=== Task inputs ===
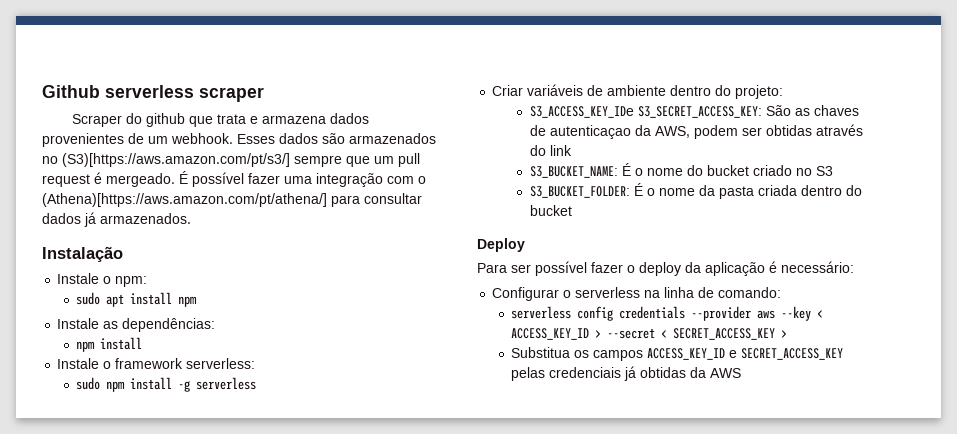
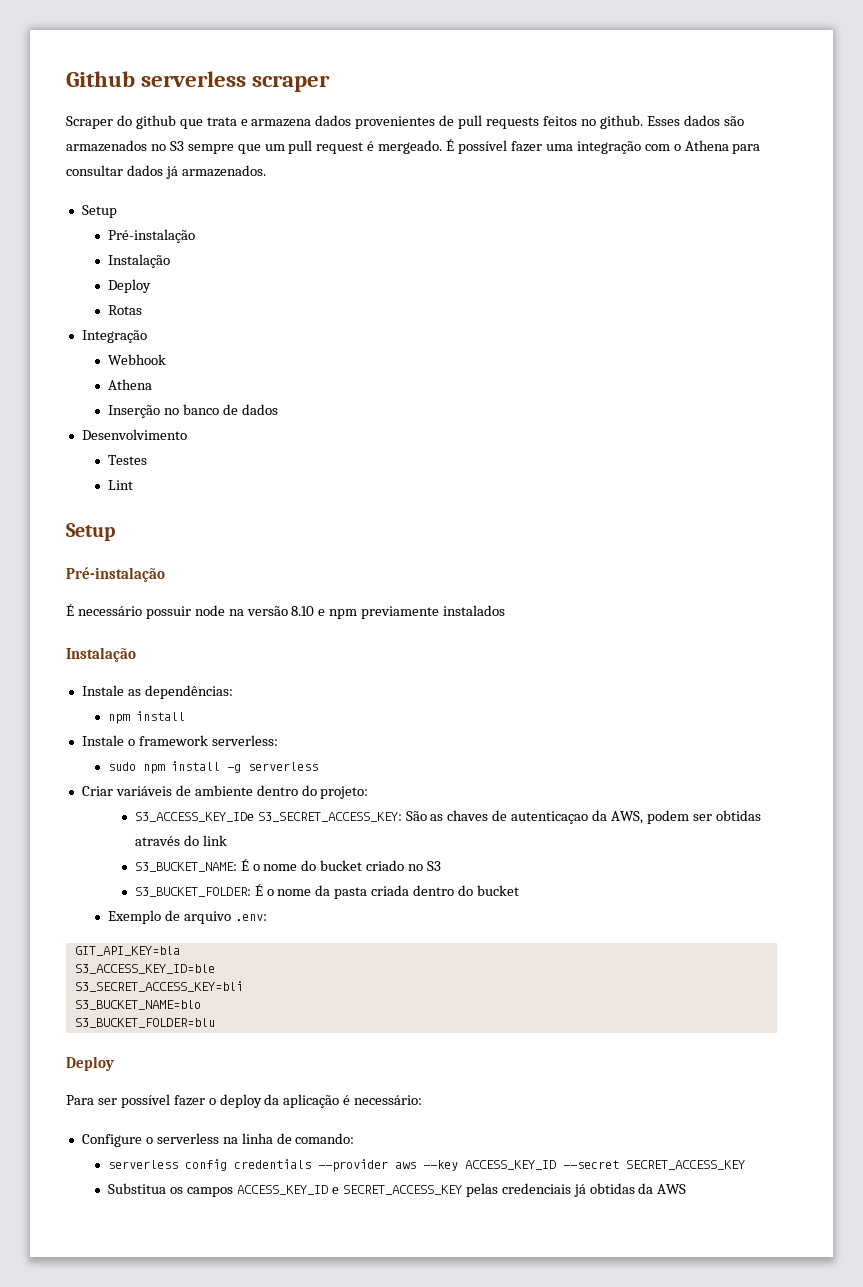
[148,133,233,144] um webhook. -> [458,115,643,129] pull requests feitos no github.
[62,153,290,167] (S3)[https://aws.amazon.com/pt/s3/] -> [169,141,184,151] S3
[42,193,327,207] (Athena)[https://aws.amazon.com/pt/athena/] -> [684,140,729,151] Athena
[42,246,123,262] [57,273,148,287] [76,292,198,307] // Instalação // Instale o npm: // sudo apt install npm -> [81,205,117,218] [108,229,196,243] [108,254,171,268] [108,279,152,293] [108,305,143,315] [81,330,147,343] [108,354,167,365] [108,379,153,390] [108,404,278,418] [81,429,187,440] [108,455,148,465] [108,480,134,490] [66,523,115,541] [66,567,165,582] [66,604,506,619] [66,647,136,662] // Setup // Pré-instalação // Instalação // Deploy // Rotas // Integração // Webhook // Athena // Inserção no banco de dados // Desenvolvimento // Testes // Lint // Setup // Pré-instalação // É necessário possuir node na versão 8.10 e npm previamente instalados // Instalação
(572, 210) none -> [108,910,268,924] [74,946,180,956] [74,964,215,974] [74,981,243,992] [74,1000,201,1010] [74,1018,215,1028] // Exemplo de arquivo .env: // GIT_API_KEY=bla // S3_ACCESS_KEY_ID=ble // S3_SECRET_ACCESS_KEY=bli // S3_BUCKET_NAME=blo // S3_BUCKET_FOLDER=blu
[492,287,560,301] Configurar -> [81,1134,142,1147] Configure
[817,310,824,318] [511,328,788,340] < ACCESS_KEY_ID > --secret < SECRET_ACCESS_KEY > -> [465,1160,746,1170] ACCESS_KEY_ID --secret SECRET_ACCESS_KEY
===
=== Task inputs ===
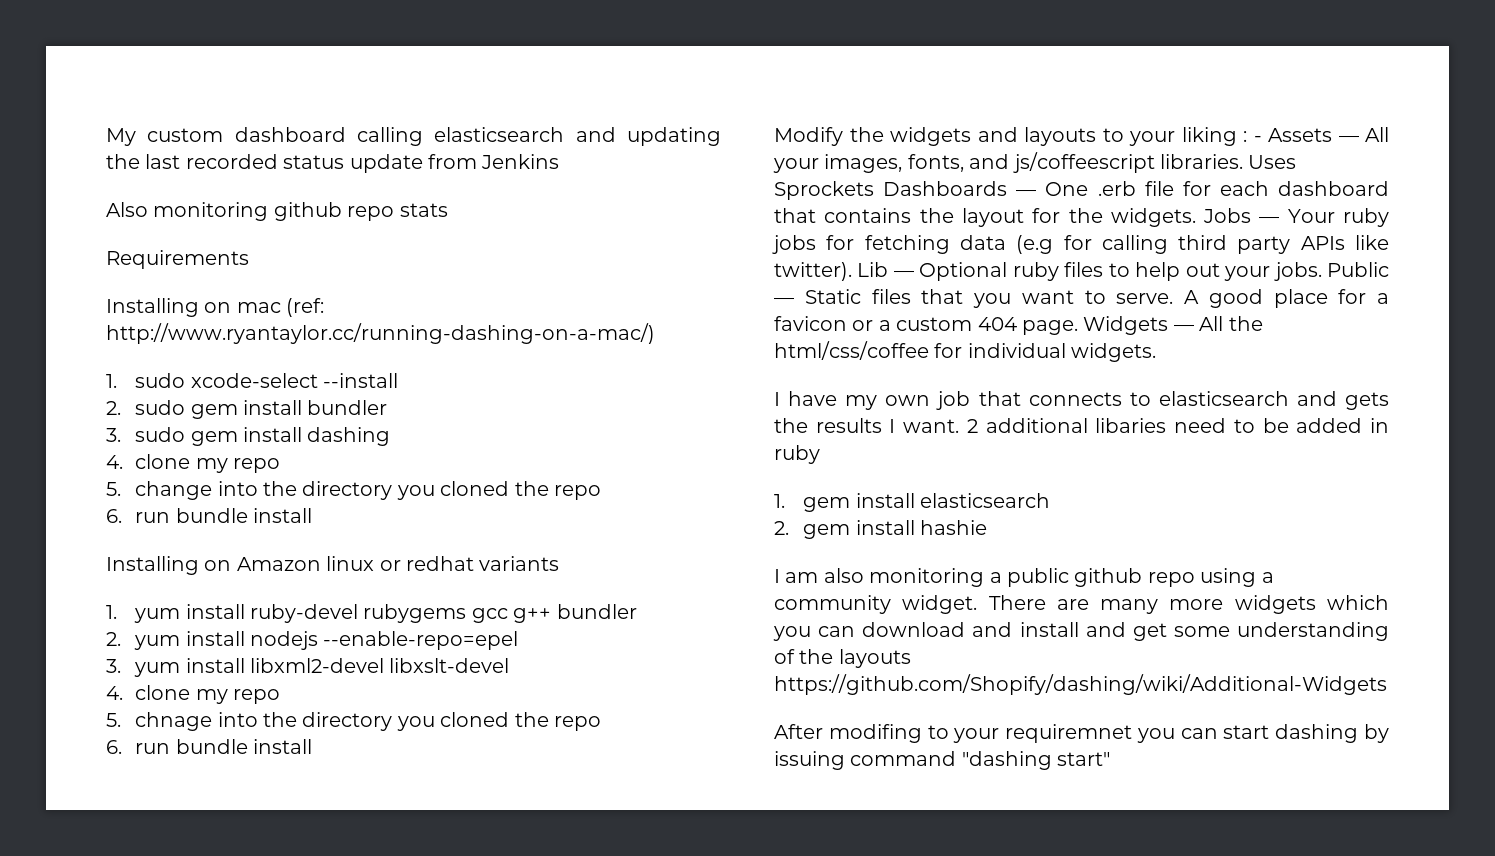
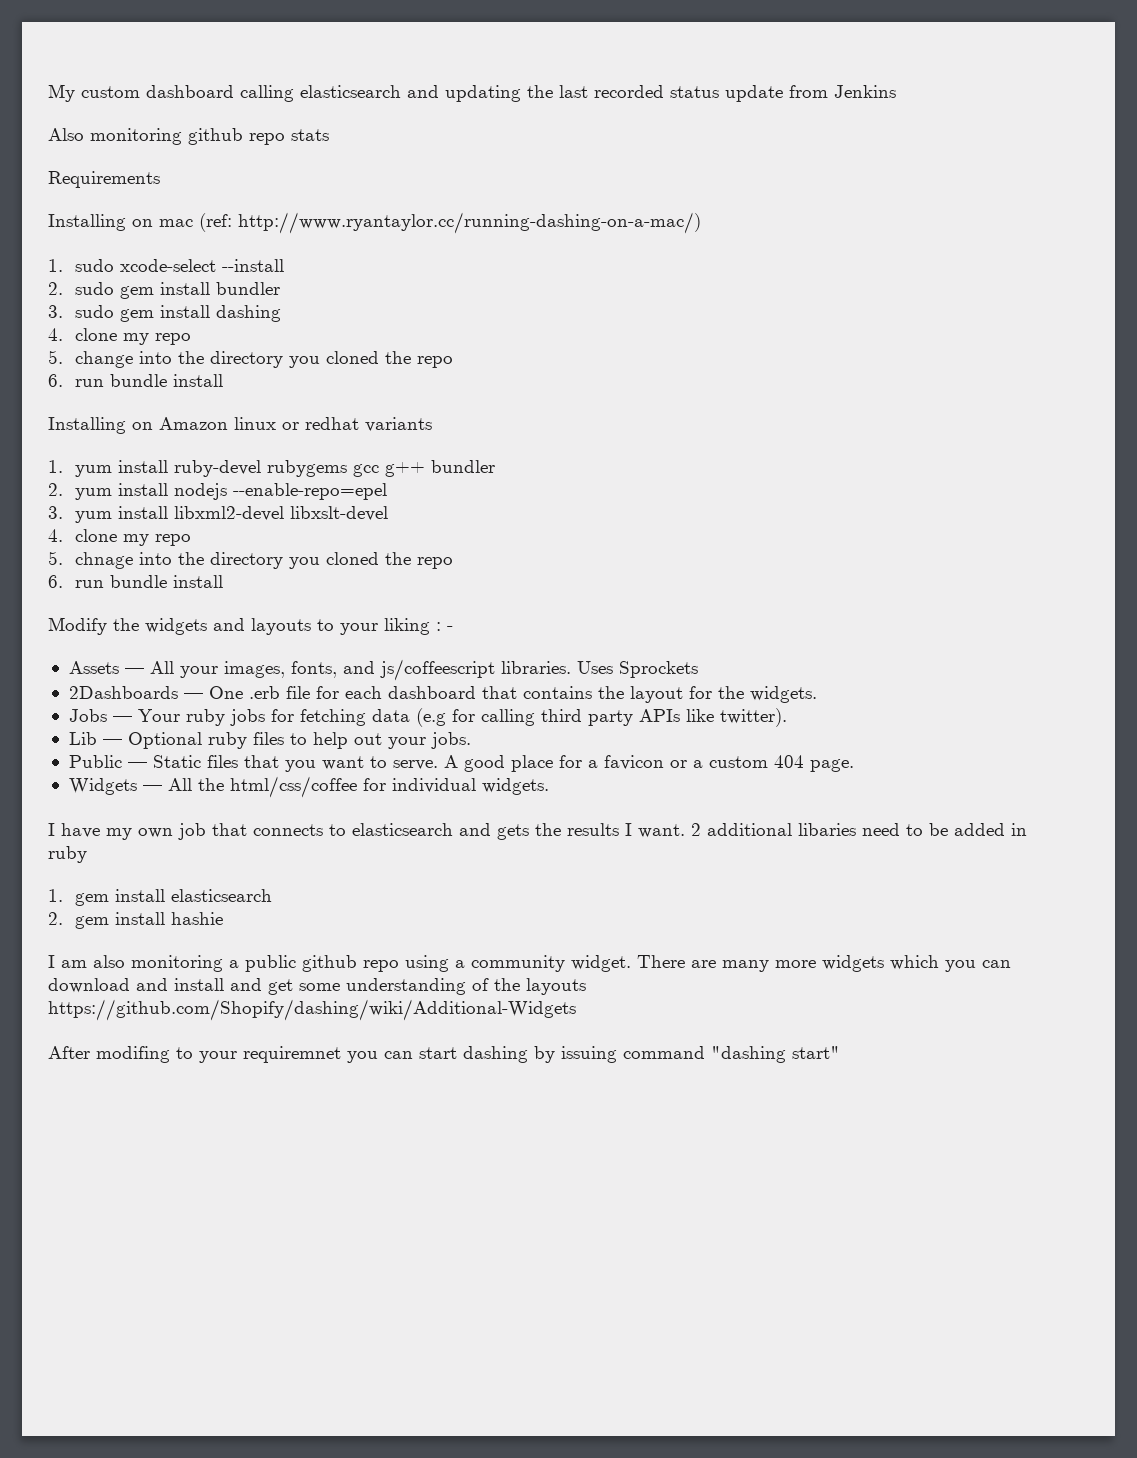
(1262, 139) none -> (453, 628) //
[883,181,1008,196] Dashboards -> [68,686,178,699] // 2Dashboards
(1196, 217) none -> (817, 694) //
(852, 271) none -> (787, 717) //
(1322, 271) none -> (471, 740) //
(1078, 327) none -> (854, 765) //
===
=== Task inputs ===
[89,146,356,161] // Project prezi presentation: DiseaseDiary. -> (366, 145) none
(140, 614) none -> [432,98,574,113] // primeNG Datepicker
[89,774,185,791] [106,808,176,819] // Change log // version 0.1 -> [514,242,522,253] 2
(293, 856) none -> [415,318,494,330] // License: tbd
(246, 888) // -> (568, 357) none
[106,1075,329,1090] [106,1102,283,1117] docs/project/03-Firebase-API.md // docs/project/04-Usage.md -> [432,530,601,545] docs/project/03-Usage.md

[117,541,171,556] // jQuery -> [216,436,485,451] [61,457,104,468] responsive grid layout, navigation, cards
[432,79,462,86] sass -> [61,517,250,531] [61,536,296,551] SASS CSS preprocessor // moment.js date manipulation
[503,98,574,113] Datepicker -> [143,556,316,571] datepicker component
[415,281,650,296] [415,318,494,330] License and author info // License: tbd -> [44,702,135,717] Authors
===
* To do
The reply should consist solely of the lines above from the one that has "(140, 614) none" through the one that has "[117,541,171,556] // jQuery", reproduced exactly.

* Worked solution
(140, 614) none -> [432,98,574,113] // primeNG Datepicker
[89,774,185,791] [106,808,176,819] // Change log // version 0.1 -> [514,242,522,253] 2
(293, 856) none -> [415,318,494,330] // License: tbd
(246, 888) // -> (568, 357) none
[106,1075,329,1090] [106,1102,283,1117] docs/project/03-Firebase-API.md // docs/project/04-Usage.md -> [432,530,601,545] docs/project/03-Usage.md

[117,541,171,556] // jQuery -> [216,436,485,451] [61,457,104,468] responsive grid layout, navigation, cards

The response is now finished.